Nava says his inspiration for "Bordertown" draws from the work of Guatemalan writer Miguel Angel Asturias, the magic realism of Gabriel Garcia Marquez, and the social dramas of Charles Dickens. It is also a return to the tradition of Nava's breakthrough movie, "El Norte," which was nominated in 1984 for an Academy Award for best original screenplay. In that film, most memorable for the scene of illegal immigrants crawling through a rat-infested sewer, he created a fictional story from scores of interviews. In "Bordertown" he took the same approach, trying to weave together the stories told by family members of the murdered young women into his "thriller-drama."

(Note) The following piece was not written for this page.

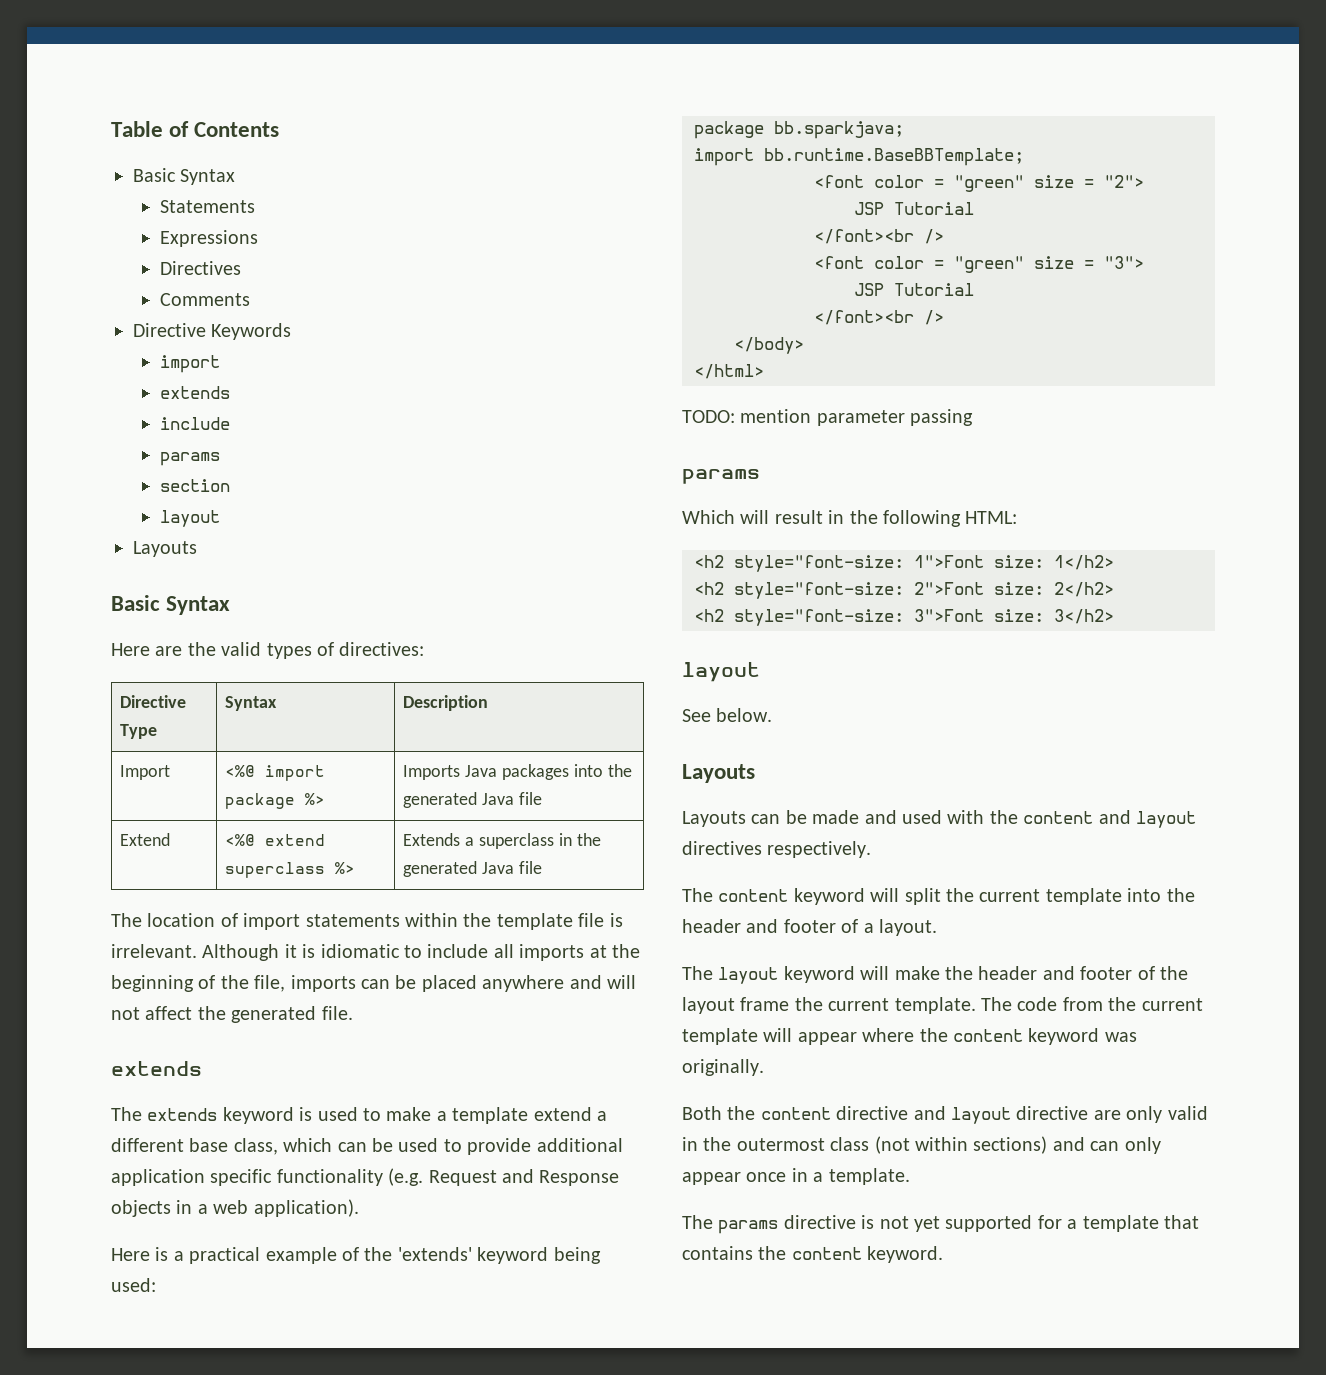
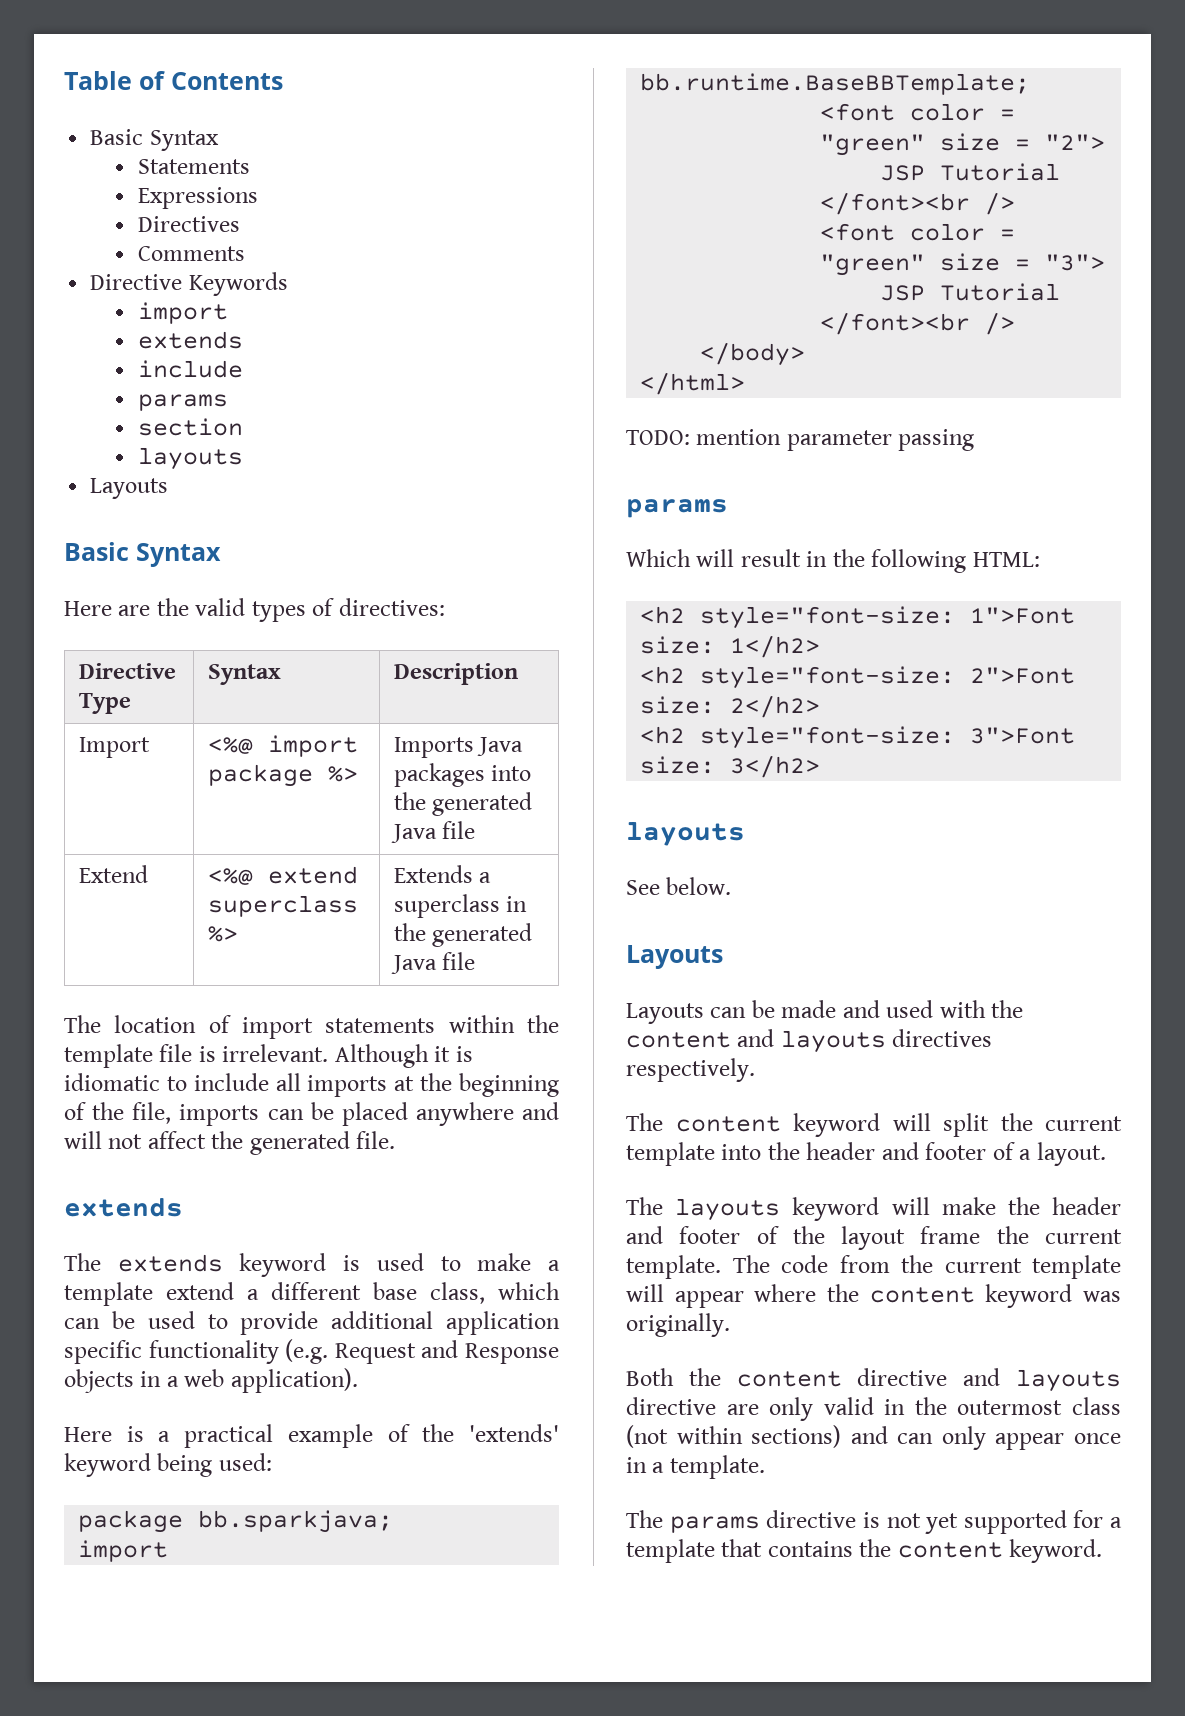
[160,510,221,527] layout -> [137,447,243,470] layouts
[682,662,760,682] layout -> [626,822,745,846] layouts
[1136,811,1196,828] layout -> [780,1030,886,1053] layouts
[718,967,779,984] layout -> [675,1198,781,1221] layouts
[951,1107,1011,1124] layout -> [1016,1369,1121,1392] layouts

But while "Bordertown" will open in German theaters later this month, and other European theaters soon thereafter, it still does not have a US release date -- despite what Nava describes as widespread interest in the Latino community. It seems a long wait for a film whose mission, says Nava, is to take a "social injustice and compel people to do something about it." Especially so, since in Juarez the deaths continue and the murders remain solved.

Nava describes, in almost crusading terms, an "eight-year journey" to get the film made. "Hollywood is just not interested in movies about social drama and social situations," he says. "They are more interested in making movies about super heroes -- escapist entertainment. And so we had to do this independently and it's going to be distributed independently."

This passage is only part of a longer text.